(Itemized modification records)
%%
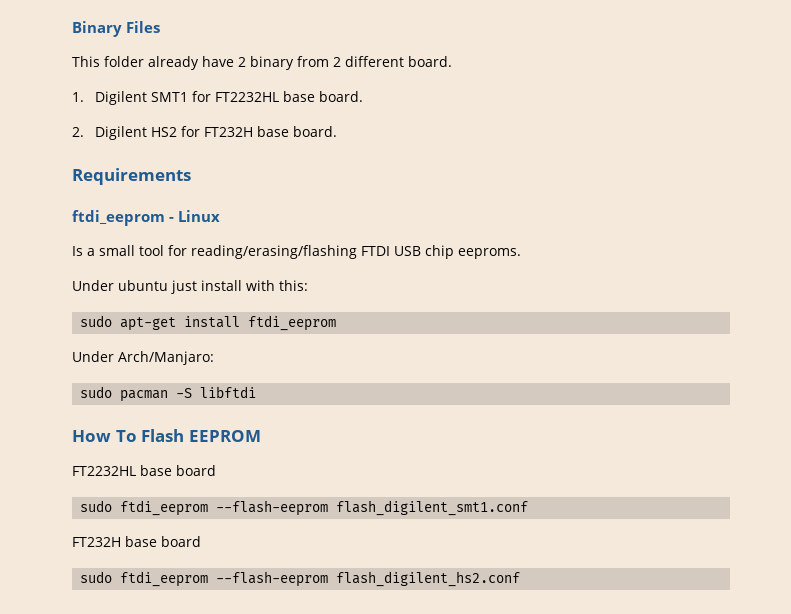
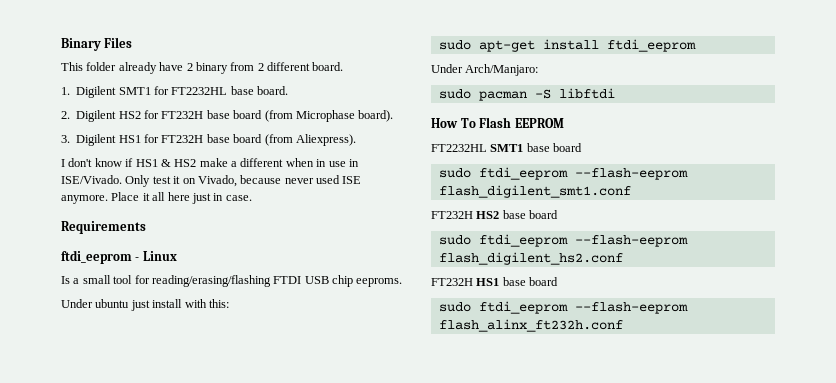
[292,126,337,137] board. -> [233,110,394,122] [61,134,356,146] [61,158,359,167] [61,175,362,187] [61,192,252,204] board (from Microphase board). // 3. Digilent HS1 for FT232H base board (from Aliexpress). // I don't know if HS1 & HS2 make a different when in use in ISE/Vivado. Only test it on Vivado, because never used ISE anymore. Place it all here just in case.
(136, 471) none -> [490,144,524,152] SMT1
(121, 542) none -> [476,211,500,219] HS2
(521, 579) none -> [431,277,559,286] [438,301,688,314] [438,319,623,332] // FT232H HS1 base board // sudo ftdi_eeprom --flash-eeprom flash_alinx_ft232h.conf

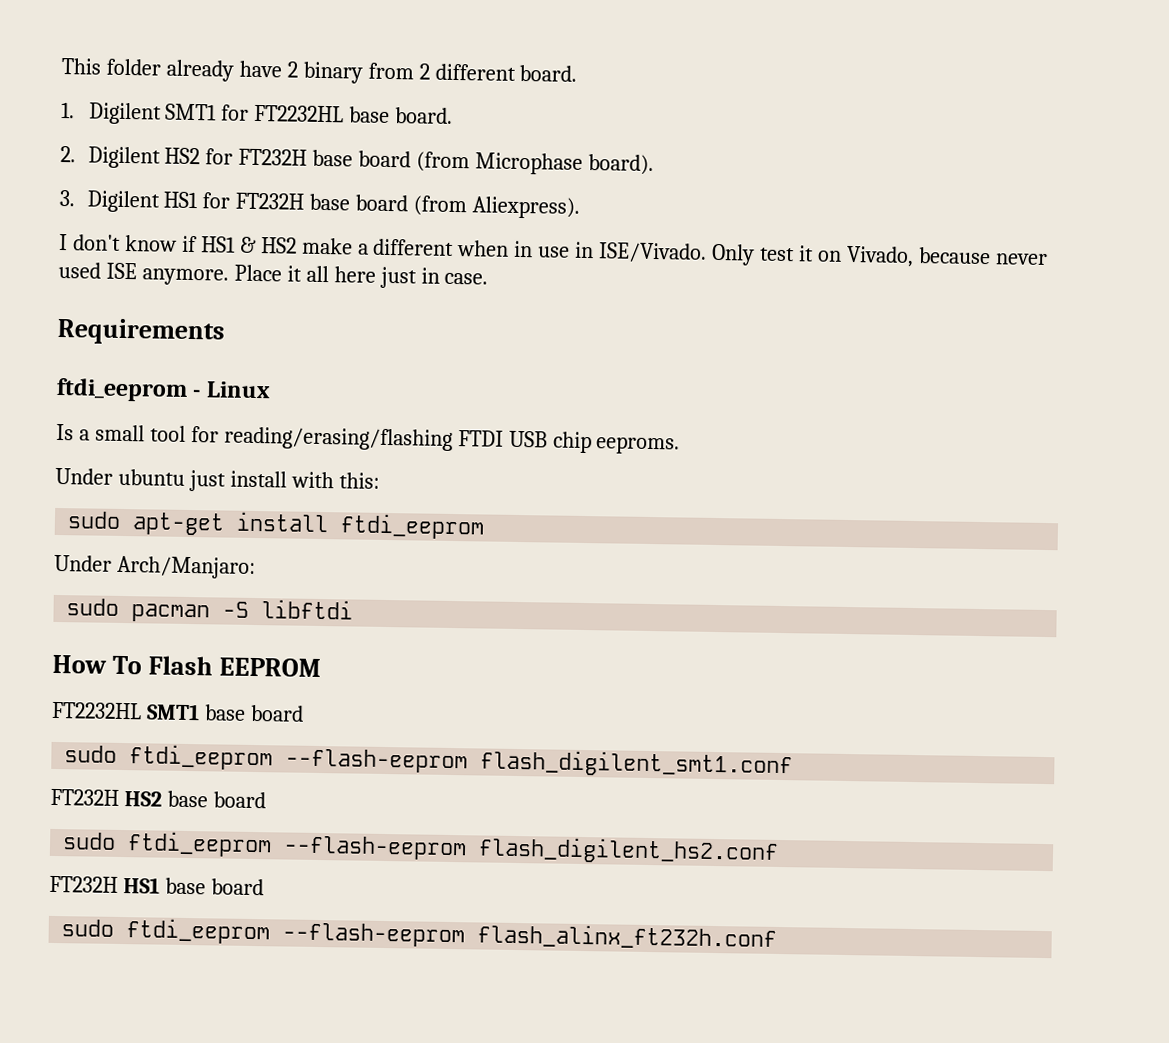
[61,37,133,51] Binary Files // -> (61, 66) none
%%
REQUIRED WORK:
Please repeat the records above word for word, and do not include the pictures.

ANSWER SECTION:
[292,126,337,137] board. -> [233,110,394,122] [61,134,356,146] [61,158,359,167] [61,175,362,187] [61,192,252,204] board (from Microphase board). // 3. Digilent HS1 for FT232H base board (from Aliexpress). // I don't know if HS1 & HS2 make a different when in use in ISE/Vivado. Only test it on Vivado, because never used ISE anymore. Place it all here just in case.
(136, 471) none -> [490,144,524,152] SMT1
(121, 542) none -> [476,211,500,219] HS2
(521, 579) none -> [431,277,559,286] [438,301,688,314] [438,319,623,332] // FT232H HS1 base board // sudo ftdi_eeprom --flash-eeprom flash_alinx_ft232h.conf

[61,37,133,51] Binary Files // -> (61, 66) none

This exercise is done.